■ What to produce
Each line below that contains the word "border" is to be counted; give only the final number.

"""

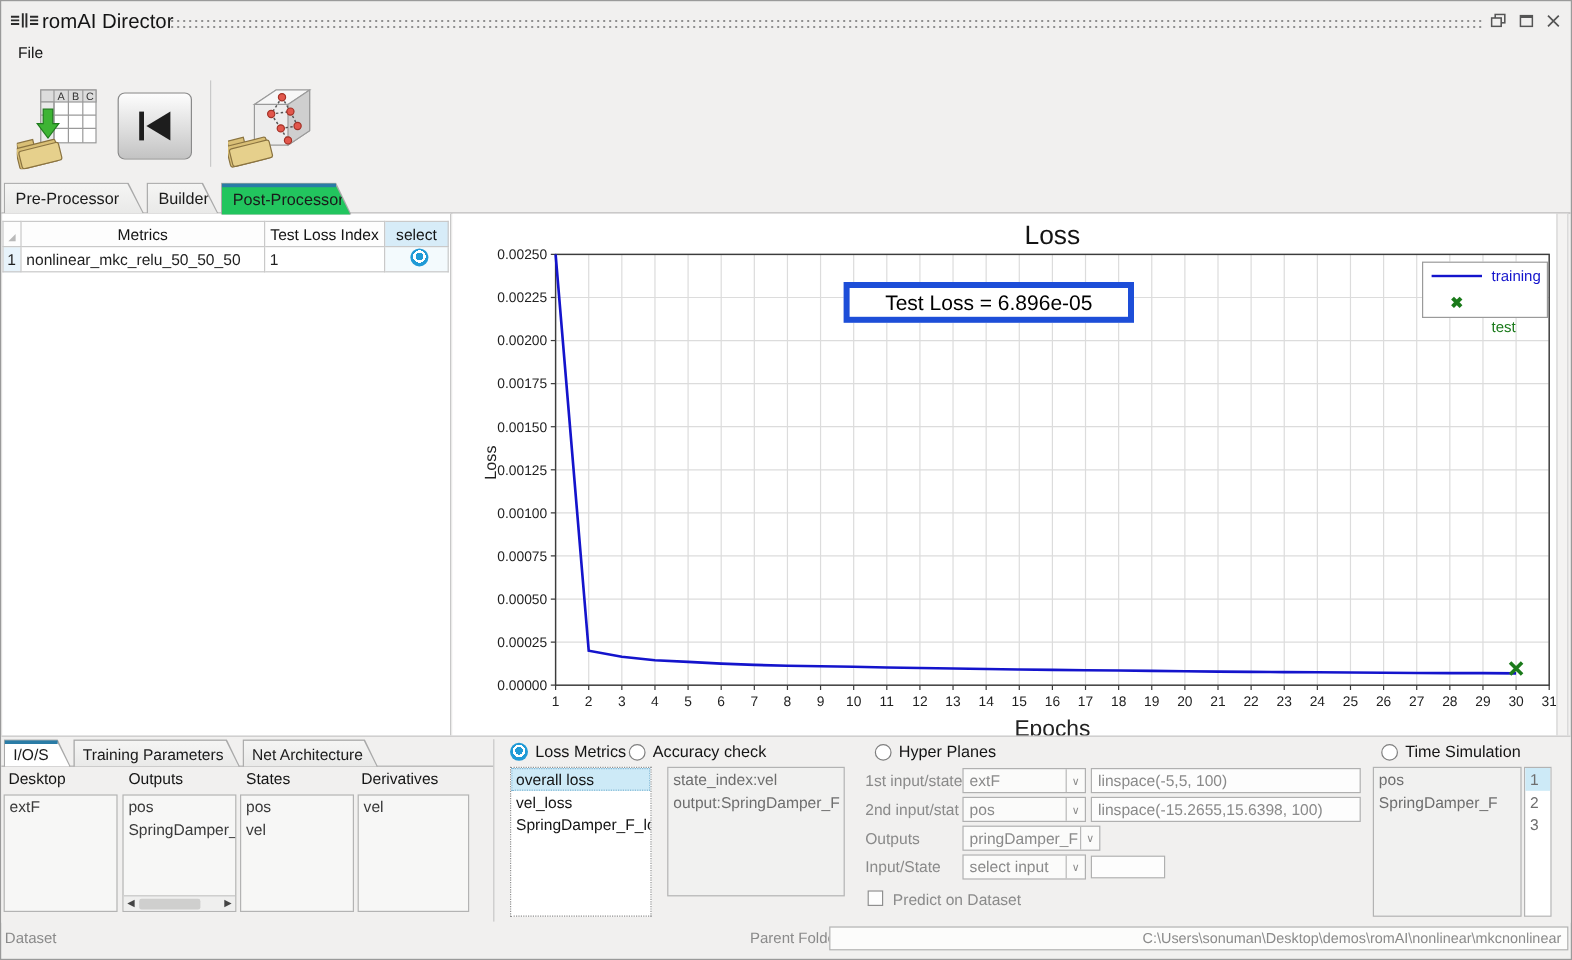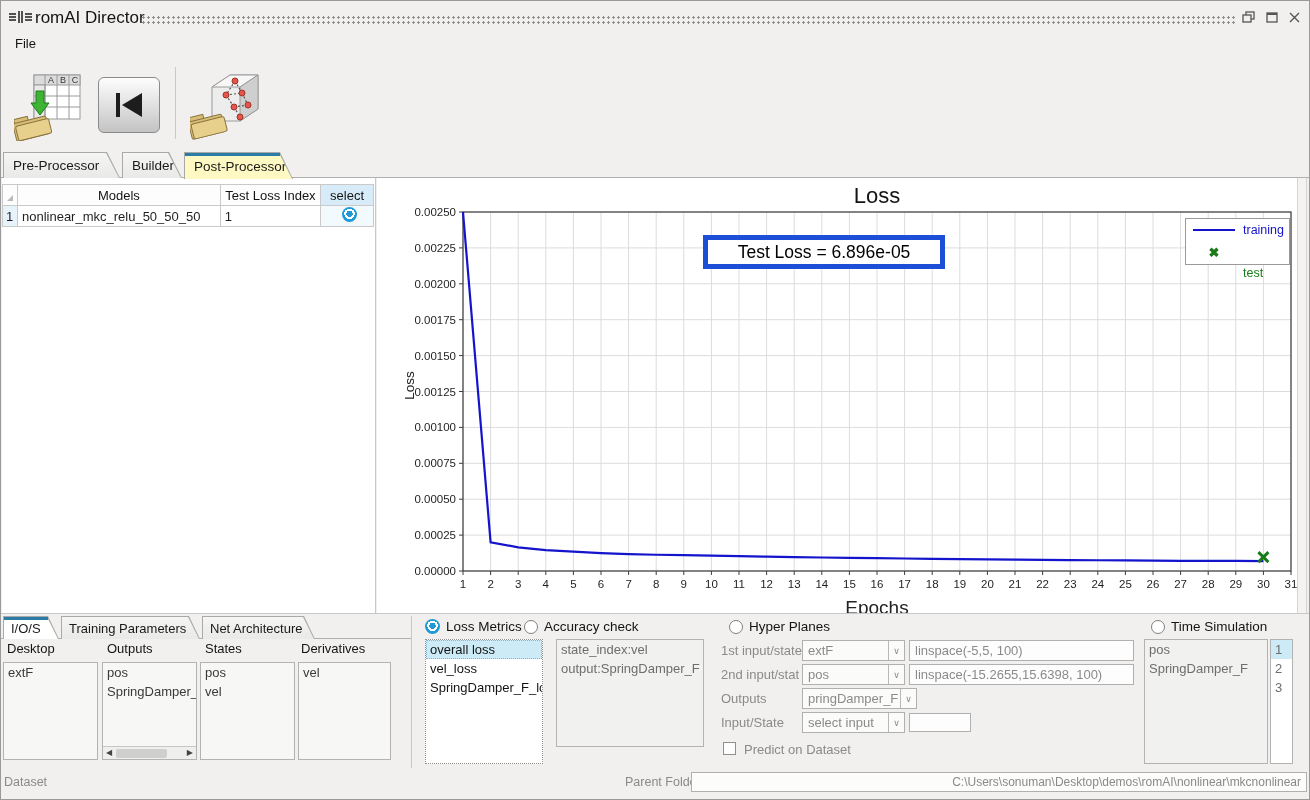--- a/index.html
+++ b/index.html
@@ -31,21 +31,21 @@
   
   .tabbar { position:absolute; left:0; top:151px; width:100%; height:26px; }
   .tabbar .baseline { position:absolute; left:0; bottom:0; width:100%; height:1px; background:#b0b0b0; }
   .tab { position:absolute; top:0; height:26px; }
   .tab .shape { position:absolute; inset:0; background:#a9a9a9;
     clip-path: polygon(0 0, calc(100% - 13px) 0, 100% 100%, 0 100%); }
   .tab .inner { position:absolute; left:1px; top:1px; right:1px; bottom:0; background:linear-gradient(#f5f5f4,#e9e9e8);
     clip-path: polygon(0 0, calc(100% - 13px) 0, 100% 100%, 0 100%);
     display:flex; align-items:center; padding-left:9px; font-size:13.5px; color:#1a1a1a; }
   .tab.active { height:27px; z-index:2; }
-  .tab.active .inner { background:#fef9c3; }
+  .tab.active .inner { background:#22c55e; }
   .tab.active .accent { position:absolute; left:1px; top:1px; width:calc(100% - 14px); height:3px; background:#2a7ca6; z-index:3; }
 
   
   .left-panel { position:absolute; left:1px; top:177px; width:374px; height:435px; background:#fff; border-right:1px solid #c8c8c8; }
   .chart-panel { position:absolute; left:376px; top:177px; width:920px; height:435px; background:#fff; }
   .right-strip { position:absolute; left:1296px; top:177px; width:10px; height:435px; background:#f4f3f2; border-left:1px solid #d4d4d4; border-right:1px solid #d4d4d4; }
 
   
   .mtable { position:absolute; left:0; top:6px; width:372px; border-collapse:collapse; font-size:13px; }
   .mtable th, .mtable td { border:1px solid #c9c9c9; height:21px; font-weight:normal; }
@@ -236,21 +236,21 @@
         <div class="inner">Post-Processor</div>
         <div class="accent"></div>
     </div>
   </div>
 
   <div class="left-panel">
     <table class="mtable">
       <tbody>
           <tr>
         <th class="numcol"><span class="corner-tri"></span></th>
-        <th style="width:203px;">Models</th>
+        <th style="width:203px;">Metrics</th>
         <th style="width:101px;">Test Loss Index</th>
         <th class="selcol">select</th>
       </tr>
       <tr>
         <td class="numcell">1</td>
         <td>nonlinear_mkc_relu_50_50_50</td>
         <td>1</td>
         <td class="selcell" style="text-align:center;"><span class="radio-on"></span></td>
       </tr>
     </tbody>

"""

■ Response for this exercise
4